For Proteobacteria, a large, diverse, and relatively well-sequenced phylum, we found only a few signature genes, none of them perfect: e.g. ubiquinol-cytochrome c reductase containing psakakaagapvevniskvepgq, phospholipid and glycerol acyltransferase containing wvlkkellripffgwglamtspiaidr, and succinyl-diaminopimelate desuccinylase containing iallitsdeegpavdgt, all of which are missing from a small number of proteobacteria. We did, however, find a few indel and many motif synapomorphies for Proteobacteria. We found no signature genes or clean indels, and only a few small motifs, for the putative clade marked by * in Figure 1.
The signature genes in Table 1 place Symbiobacterium with Firmicutes, because horizontal transfer would be unlikely to produce such a consistent pattern. BLAST searches of key proteins (39) and maximum-likelihood phylogeny using representative proteins (37) (see the Supplementary Data) also argue for this placement, but GC-content and 16S rRNA initially placed Symbiobacterium with Actinobacteria (40).
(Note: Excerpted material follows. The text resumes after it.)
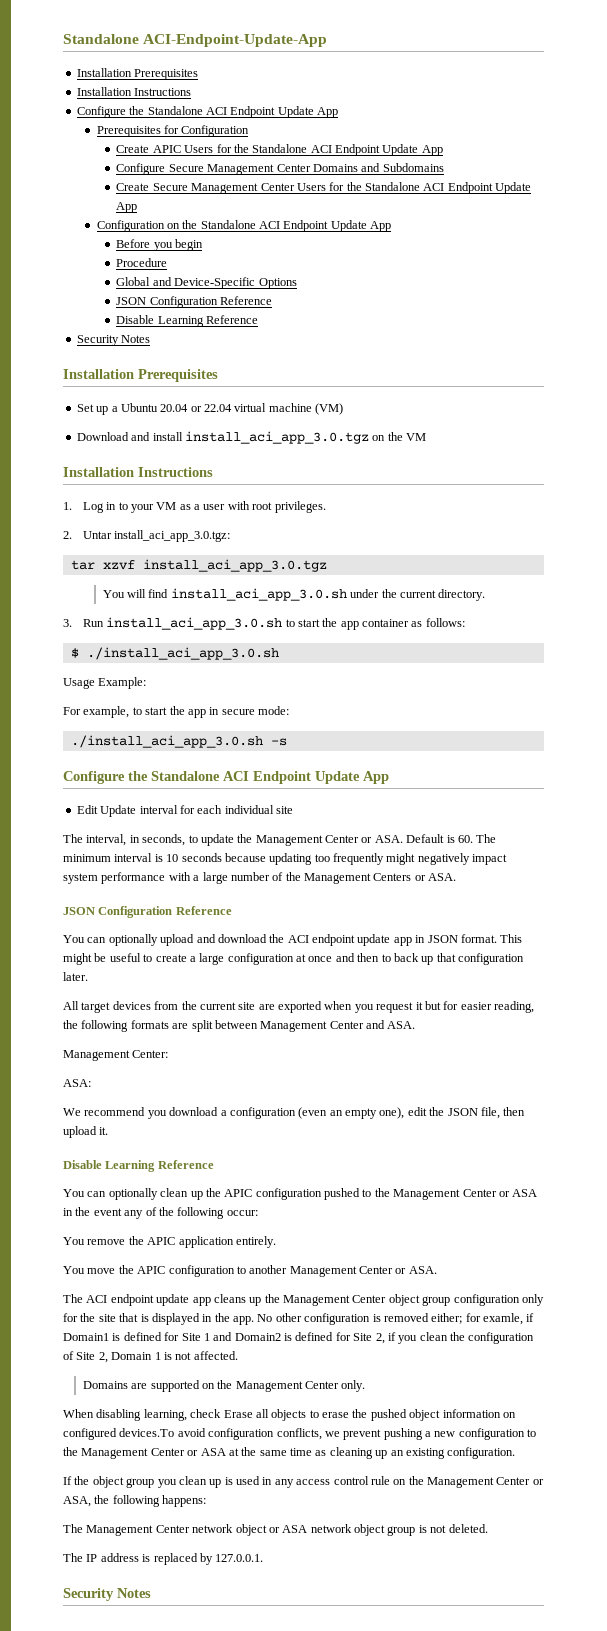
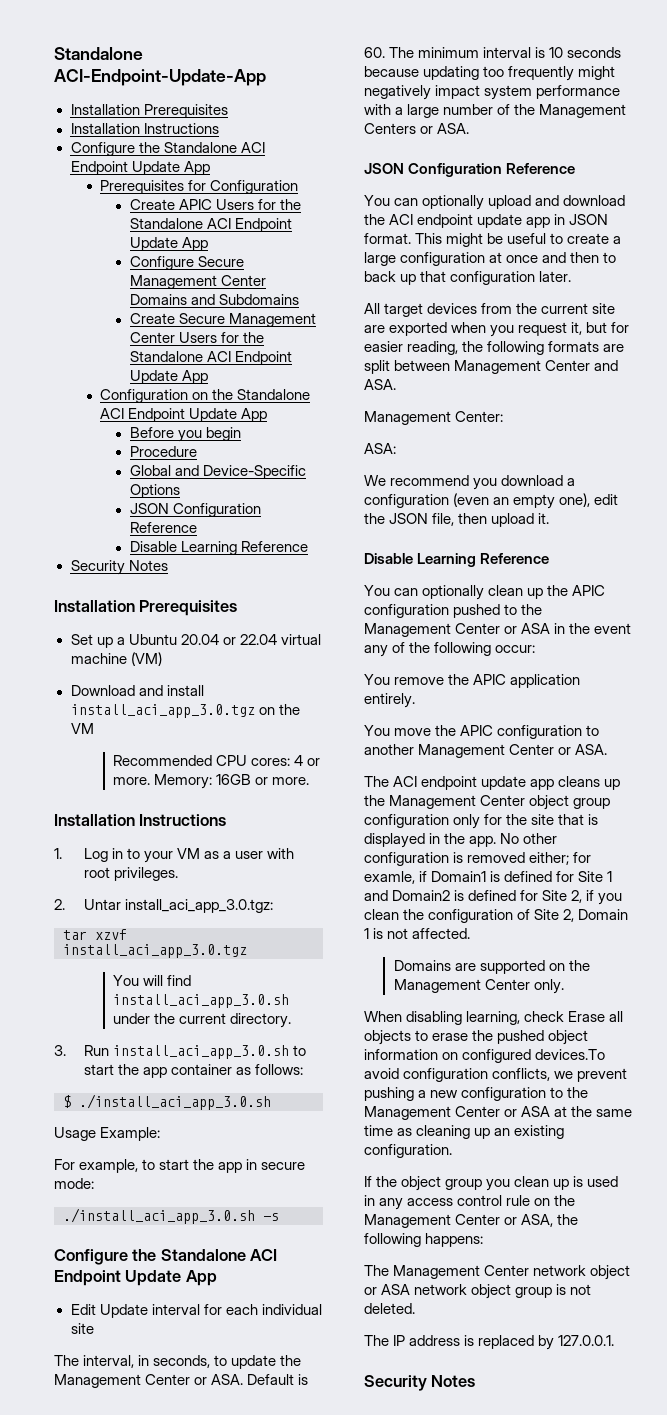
+ Recommended CPU cores: 4 or more. Memory: 16GB or more.
- All target devices from the current site are exported when you request it but for easier reading, the following formats are split between Management Center and ASA.
+ All target devices from the current site are exported when you request it, but for easier reading, the following formats are split between Management Center and ASA.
Figures 2–4 give example synapomorphies of types (ii) and (iii), i.e. indels and motifs. Figure 2 gives several indels in one gene and illustrates the current importance of manual evaluation of evidence. The qvr insertion in columns 9–11 and the lr insertion in columns 114–115 separate Chlamydiales and Pirellula [the only sequenced representative of the enigmatic phylum Planctomycetes (41)], an hypothesized clade (37), from all the other genomes. Especially important is the separation from Leptospira, a spirochaete, as Spirochaetes is the most probable sister taxon for Chlamydiales (36,37,42). (Other sequenced members of Spirochaetes do not have close homologs of this gene.) The qvr insertion, however, is somewhat compromised by the poor conservation of the flanking sequences and the existence of a similarly positioned, but quite different, insertion in Chlorobi/Bacteroides and Geobacter. The evaluation of flanking sequences could be automated, but this step would not be part of Conserv, as it would necessarily take place after multiple alignment. Incidentally, the close similarity of the sequences for Chlorobi/Bacteroides and Geobacter in Figure 2 must be a case of horizontal transfer, as most genes clearly place Geobacter with δ-Proteobacteria (represented here by Desulfovibrio). Examples such as this one caution against using single-gene synapomorphies, no matter how compelling, for prokaryotic phylogenetic inference.
Figure 2.
This MUSCLE (21) alignment of a 125-aa subsequence of succinate dehydrogenase, flavoprotein subunit (COG1053), provides evidence that Pirellula and Chlamydiales, the first five rows, form a clade. The first five rows share overall sequence similarity, along with the qvr insertion in columns 9–11 and the lr insertion in columns 114–115. The alignment also uncovers an apparent horizontal transfer from Chlorobi/Bacteroides to Geobacter, evidenced by great sequence similarity and the insertion at columns 114–119. The top and bottom rows give the consensus sequence of Chlamydiales and Pirellula. A dot indicates agreement with a consensus residue, and a blank indicates agreement with a consensus gap. The columns with indels are marked by *.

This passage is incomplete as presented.